Copy the lines below exactly, starting at the one with "15px 18px 15px;" and ending at the one with "<div>1 ons = 100 gram</div>", and leave out any picture.

:: Records to use

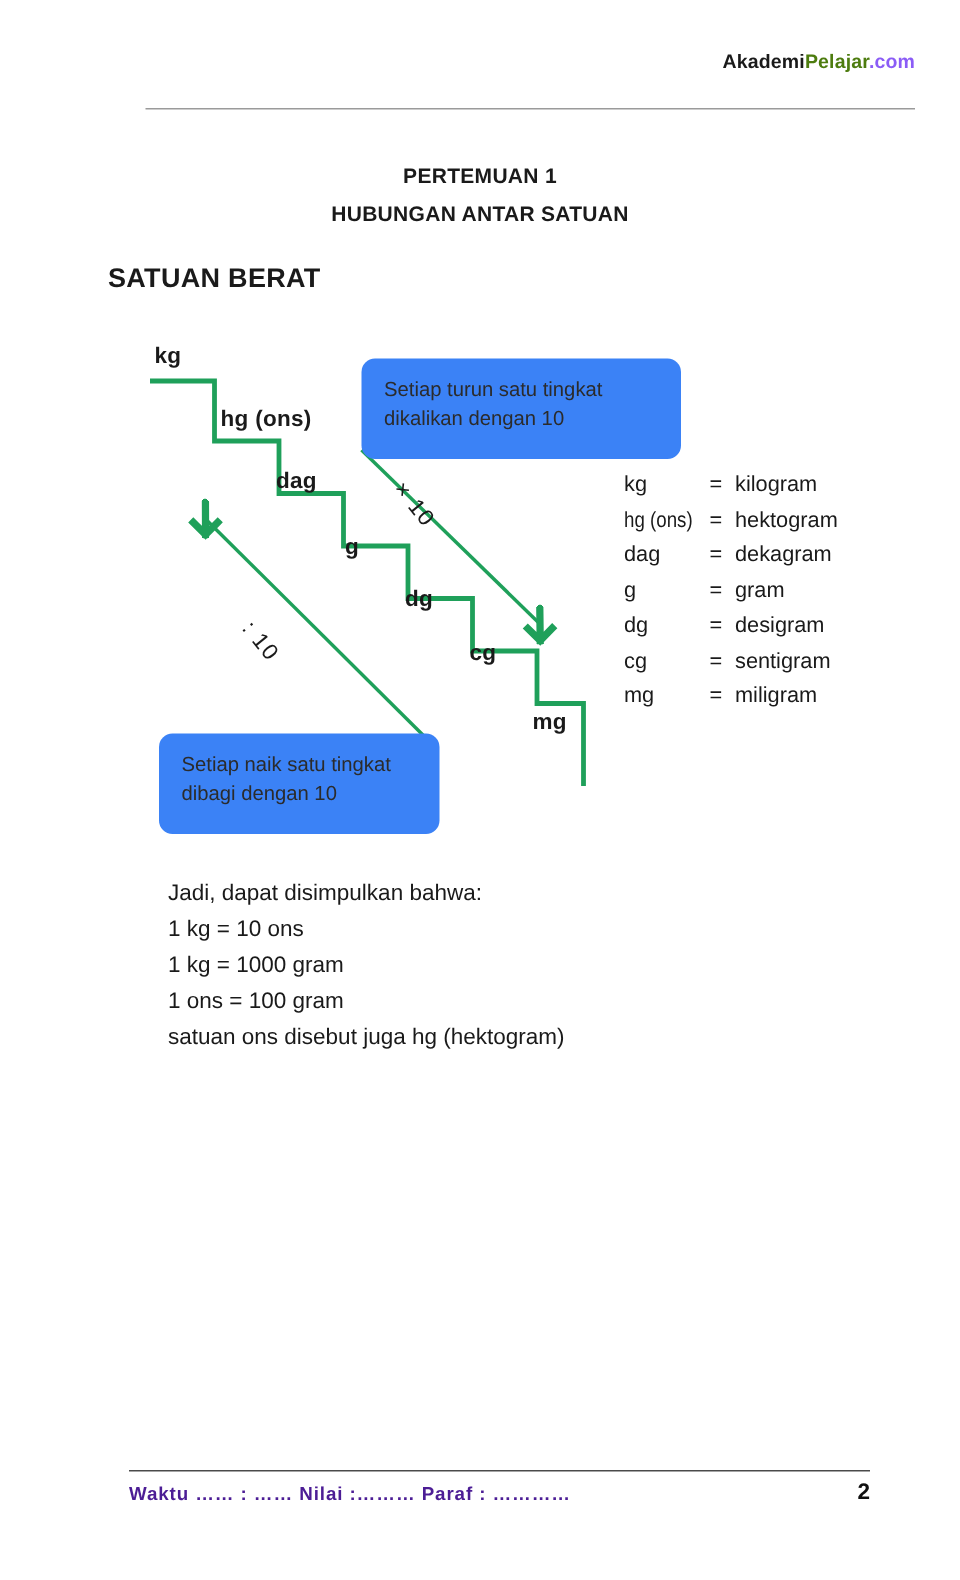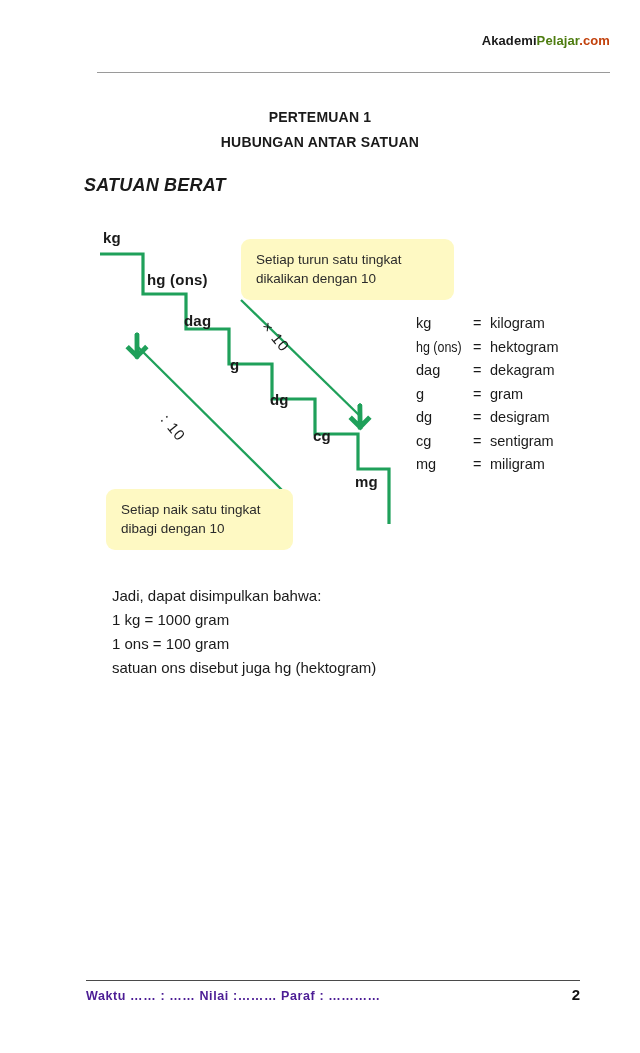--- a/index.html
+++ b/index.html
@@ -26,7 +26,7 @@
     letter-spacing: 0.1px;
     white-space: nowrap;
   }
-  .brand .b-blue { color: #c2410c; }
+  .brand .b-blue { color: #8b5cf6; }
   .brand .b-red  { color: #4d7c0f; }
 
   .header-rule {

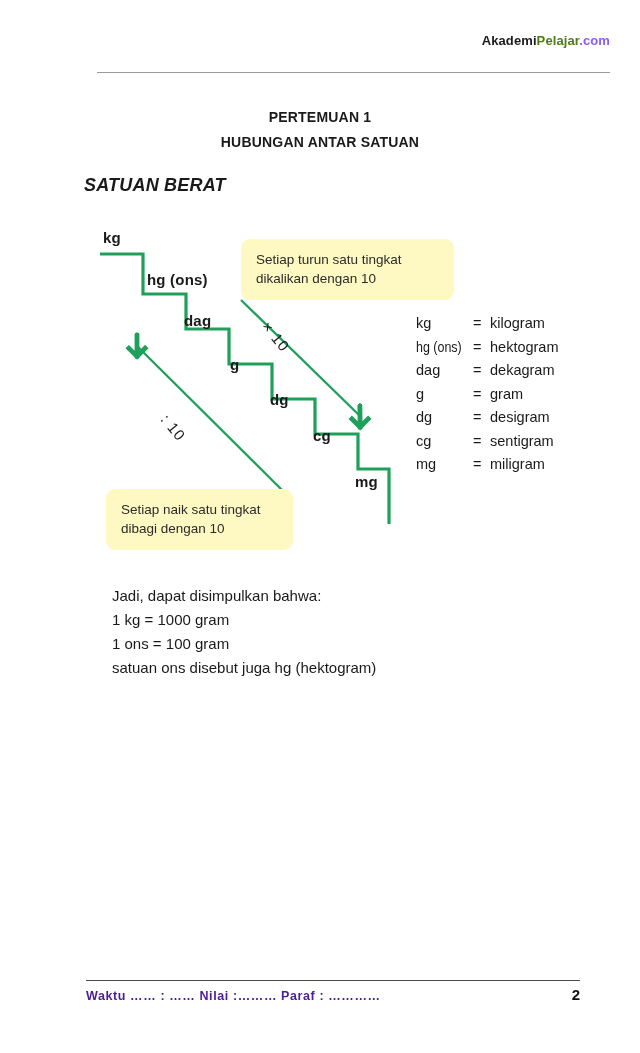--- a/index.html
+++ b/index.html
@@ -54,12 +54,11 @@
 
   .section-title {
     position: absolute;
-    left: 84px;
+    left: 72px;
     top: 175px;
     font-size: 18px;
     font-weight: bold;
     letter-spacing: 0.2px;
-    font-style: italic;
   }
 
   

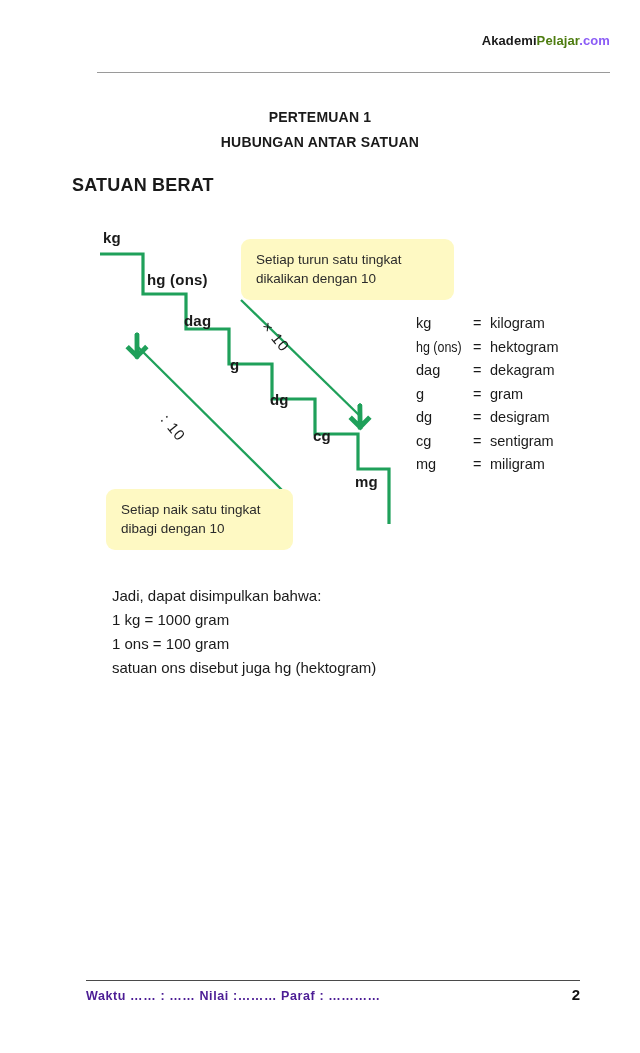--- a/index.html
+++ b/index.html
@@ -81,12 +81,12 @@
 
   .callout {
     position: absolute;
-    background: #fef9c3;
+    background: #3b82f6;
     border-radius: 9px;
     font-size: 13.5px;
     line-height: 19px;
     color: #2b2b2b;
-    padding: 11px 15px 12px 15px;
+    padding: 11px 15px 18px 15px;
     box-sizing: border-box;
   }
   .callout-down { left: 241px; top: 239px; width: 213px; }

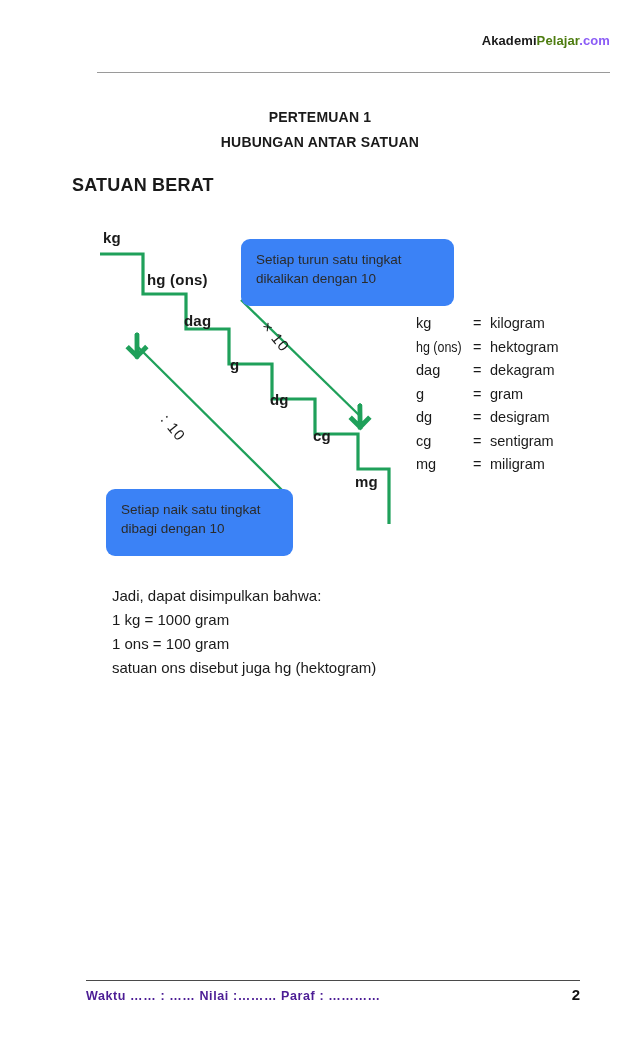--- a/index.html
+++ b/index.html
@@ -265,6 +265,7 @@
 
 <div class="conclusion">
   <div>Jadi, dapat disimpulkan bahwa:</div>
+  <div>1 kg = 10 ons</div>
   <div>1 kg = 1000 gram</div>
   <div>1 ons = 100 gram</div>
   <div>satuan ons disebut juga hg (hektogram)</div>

::::
:: Records to use

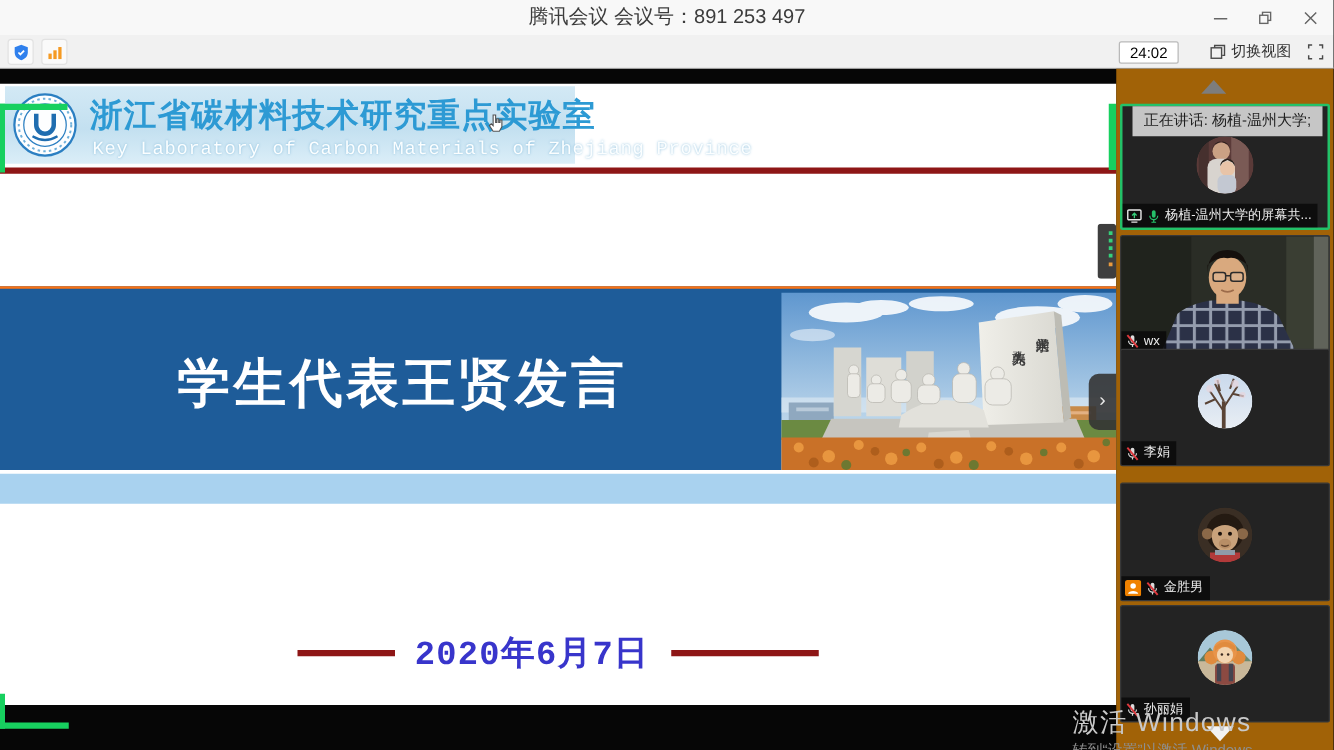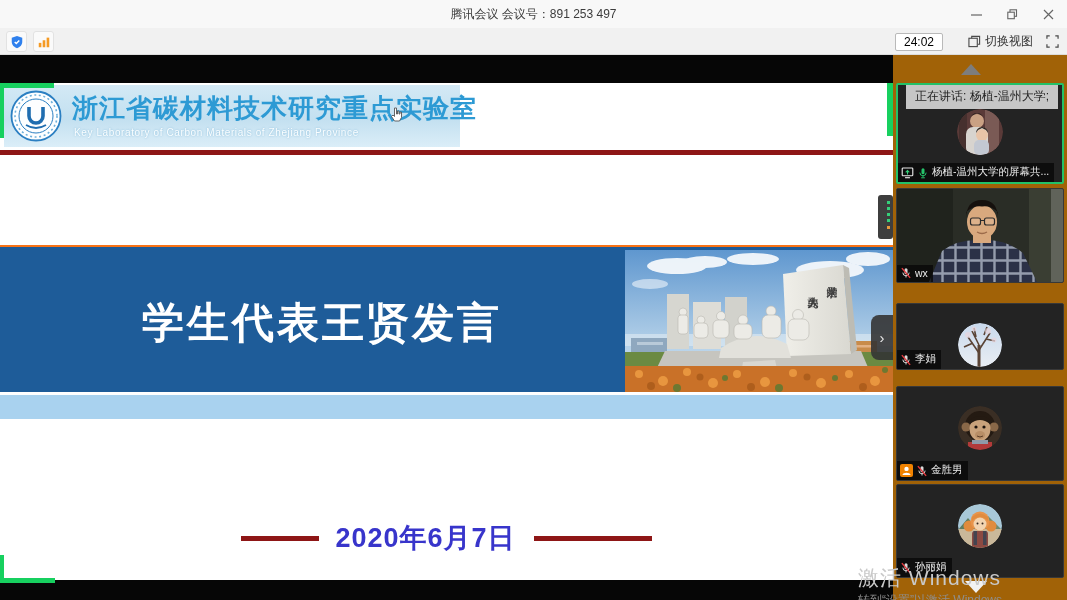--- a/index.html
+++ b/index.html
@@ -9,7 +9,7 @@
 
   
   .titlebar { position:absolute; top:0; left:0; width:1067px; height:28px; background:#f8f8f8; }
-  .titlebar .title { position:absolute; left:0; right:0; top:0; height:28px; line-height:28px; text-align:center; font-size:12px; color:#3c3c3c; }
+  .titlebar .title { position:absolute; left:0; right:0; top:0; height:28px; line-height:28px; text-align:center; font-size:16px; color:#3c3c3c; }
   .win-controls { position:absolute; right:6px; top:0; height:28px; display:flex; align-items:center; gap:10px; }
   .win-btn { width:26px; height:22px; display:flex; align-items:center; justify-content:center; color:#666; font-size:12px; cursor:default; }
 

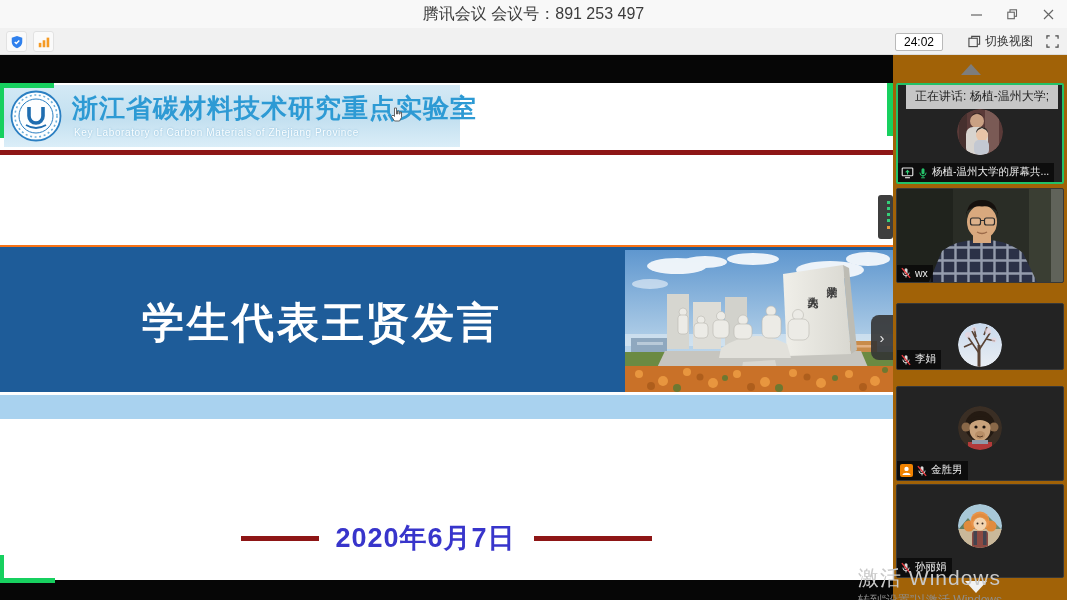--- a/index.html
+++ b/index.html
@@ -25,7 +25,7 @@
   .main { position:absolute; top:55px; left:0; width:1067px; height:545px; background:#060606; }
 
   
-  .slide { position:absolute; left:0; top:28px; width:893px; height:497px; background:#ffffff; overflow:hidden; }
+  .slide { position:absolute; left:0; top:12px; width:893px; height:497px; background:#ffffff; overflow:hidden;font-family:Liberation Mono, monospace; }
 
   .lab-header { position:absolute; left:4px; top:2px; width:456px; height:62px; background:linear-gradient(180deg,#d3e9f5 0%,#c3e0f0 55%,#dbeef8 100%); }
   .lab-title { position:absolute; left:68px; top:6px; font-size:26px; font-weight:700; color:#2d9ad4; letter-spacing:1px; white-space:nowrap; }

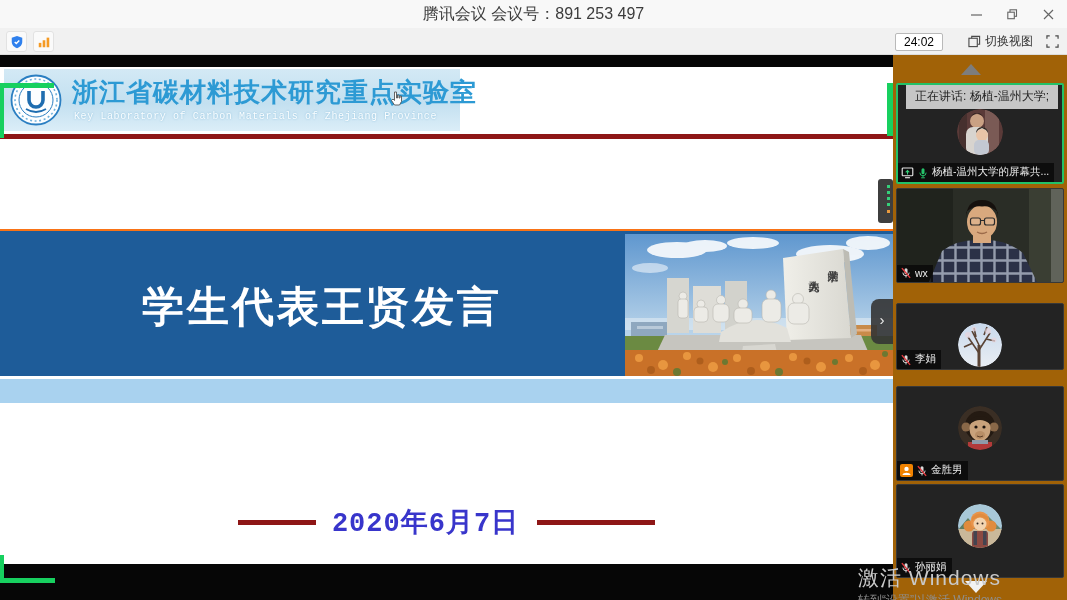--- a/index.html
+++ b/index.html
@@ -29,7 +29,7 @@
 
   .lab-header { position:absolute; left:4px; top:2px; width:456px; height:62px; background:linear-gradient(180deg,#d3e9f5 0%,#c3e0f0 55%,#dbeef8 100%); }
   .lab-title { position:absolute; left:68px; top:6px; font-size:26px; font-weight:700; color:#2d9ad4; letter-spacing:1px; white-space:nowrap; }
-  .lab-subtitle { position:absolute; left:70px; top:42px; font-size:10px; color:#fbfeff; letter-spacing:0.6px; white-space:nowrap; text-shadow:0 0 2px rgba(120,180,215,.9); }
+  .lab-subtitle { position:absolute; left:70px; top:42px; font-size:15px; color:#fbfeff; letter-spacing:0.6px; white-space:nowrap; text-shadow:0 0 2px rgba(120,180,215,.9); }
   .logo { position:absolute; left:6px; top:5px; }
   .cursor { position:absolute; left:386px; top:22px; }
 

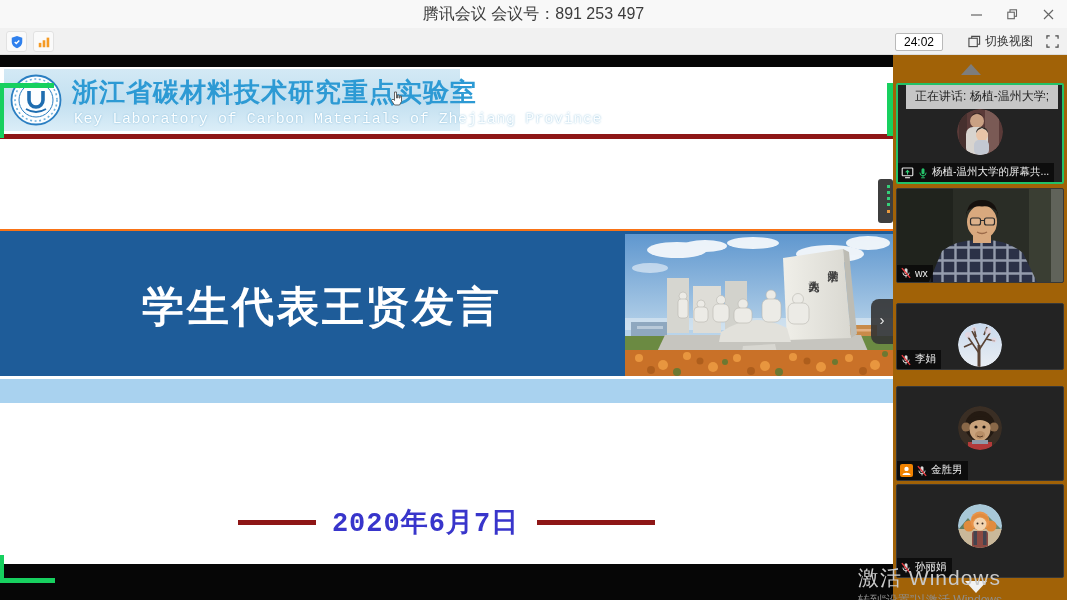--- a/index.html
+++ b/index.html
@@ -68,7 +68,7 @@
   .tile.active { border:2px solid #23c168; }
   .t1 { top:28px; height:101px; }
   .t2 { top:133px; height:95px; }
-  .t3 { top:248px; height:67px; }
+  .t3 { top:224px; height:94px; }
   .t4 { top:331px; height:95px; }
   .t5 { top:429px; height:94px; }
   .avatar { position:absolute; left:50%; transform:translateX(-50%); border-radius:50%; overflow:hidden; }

::::

→ **Result of the exercise**:
+    padding: 11px 15px 18px 15px;
     box-sizing: border-box;
   }
   .callout-down { left: 241px; top: 239px; width: 213px; }

--- a/index.html
+++ b/index.html
@@ -265,6 +265,7 @@
 
 <div class="conclusion">
   <div>Jadi, dapat disimpulkan bahwa:</div>
+  <div>1 kg = 10 ons</div>
   <div>1 kg = 1000 gram</div>
   <div>1 ons = 100 gram</div>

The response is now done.